1. Alain Badiou has been interested in poetry and literature throughout his long career. Yet in recent years he seems to be turning more closely to poetry. Such a turn presents something of a problem for Badiou, a Platonist, given Plato’s skepticism toward poetry and concomitant preference for mathematics. But what is poetry? And what is math? For Badiou poetry is a marker for the event, for life, for the real, for what Jacques Lacan called “the impossible.” By contrast, mathematics is the space of the precise letter, of argument, of proof, of learning and training (after the original Greek meaning of mathēsis), of formal abstraction in its most rigorous articulation. Already notorious for his defense of mathematics as ontology, Badiou has become a bit more evenhanded on the question of the matheme versus the poem, preferring instead to describe philosophy as poised “between” poetry and mathematics, not simply privileging the latter.

2. In its essence, poetry is an attempt to touch the real continuum of life. And, as Badiou argues, there is no poem that does not in some basic way describe an event. While at the same time mathematics is an attempt to abstract away from the real continuum into the realm of consistency, name, rule, and identity. Still, the contrast is perhaps overstated. Poetry is impossible to define in its totality without reference to rule and rhythm, figuration and abstraction. Likewise mathematics spans both domains. There has existed since the ancients a mathematics of the real continuum as well as a mathematics of the proper name and rule. The former is a mathematics of pure difference while the latter a mathematics of pure identity; the former a math of time—indeed directly in time—while the latter formalizes time to a sufficient degree as to be able to purge it entirely, replacing time with space.
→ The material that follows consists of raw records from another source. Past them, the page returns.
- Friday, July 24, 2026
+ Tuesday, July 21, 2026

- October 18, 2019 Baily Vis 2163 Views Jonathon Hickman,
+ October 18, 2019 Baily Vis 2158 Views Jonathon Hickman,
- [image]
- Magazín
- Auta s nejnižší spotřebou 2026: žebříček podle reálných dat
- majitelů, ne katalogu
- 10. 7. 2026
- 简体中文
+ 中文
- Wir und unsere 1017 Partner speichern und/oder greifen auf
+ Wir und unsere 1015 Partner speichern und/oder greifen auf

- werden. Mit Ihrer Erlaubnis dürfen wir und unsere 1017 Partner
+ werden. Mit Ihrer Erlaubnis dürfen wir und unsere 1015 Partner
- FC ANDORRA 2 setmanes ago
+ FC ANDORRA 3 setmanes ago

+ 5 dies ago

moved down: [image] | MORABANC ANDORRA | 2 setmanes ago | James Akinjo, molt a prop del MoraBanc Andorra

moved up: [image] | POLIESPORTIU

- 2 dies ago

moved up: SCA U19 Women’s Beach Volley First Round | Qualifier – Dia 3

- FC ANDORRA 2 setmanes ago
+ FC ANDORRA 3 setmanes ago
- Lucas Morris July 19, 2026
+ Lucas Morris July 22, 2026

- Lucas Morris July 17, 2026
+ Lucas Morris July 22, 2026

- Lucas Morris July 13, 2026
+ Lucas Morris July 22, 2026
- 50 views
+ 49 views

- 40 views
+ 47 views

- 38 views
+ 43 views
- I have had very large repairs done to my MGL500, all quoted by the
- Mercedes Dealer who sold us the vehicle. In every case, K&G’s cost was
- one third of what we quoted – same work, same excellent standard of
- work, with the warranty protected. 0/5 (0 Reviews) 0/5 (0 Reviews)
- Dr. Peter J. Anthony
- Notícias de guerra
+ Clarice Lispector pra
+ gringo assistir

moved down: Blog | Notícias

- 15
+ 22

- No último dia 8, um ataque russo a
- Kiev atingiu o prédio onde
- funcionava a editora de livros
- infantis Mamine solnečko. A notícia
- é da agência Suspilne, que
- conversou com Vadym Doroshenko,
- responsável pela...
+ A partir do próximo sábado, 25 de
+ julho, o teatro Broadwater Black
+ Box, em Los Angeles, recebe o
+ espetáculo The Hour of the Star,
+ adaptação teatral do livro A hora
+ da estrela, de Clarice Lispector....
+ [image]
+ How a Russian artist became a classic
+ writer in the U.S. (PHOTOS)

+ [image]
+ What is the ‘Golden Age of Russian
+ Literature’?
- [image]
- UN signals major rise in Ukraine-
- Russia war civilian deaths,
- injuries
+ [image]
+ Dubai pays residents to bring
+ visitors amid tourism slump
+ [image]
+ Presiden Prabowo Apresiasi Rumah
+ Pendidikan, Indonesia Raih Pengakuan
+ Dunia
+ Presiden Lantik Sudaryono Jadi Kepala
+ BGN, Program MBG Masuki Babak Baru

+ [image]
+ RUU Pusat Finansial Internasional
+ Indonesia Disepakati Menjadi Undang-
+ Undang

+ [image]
This illustration depicts a geometrical representation of natural, integer, rational, and real numbers.

3. “Geometry” is the name given to the mathematics of real difference. Geometry deals directly with the pure continuum of the world, and thus appears most commonly as continuity in line or curve. Geometry trades in magnitudes and proportions, figures and shapes. Geometry produces images and constitutes a kind of image-thinking. At the same time, geometry suspends the number and thus puts abstraction into question (as negative or subtractive abstraction). The contemporary name for geometry is “analogicity.”

4. “Arithmetic” is the name given to the mathematics of simple identity. Arithmetic starts with numbers and counting, and thus relies on a fundamental individuation of entities under some rule of identity. Arithmetic proceeds under the sign of the letter and thus tends toward a kind of text-thinking aiming at the production of texts. Arithmetic transcends the real continuum and thus constitutes both the act and living body of abstraction (i.e., positive or additive abstraction). A common synonym for arithmetic today is “digitality.”

5. There are many mixtures of geometry and arithmetic. Some of the most interesting mathematical developments have come from the digitization of geometry, or indeed the rendering of arithmetic through pure continuity. And, further, geometry and arithmetic, when they appear, both tend to appear together. At the point where geometry seems most prevalent, one will surely find arithmetic artifacts. Likewise the most highly evolved arithmetic will tend to invert into pure geometry.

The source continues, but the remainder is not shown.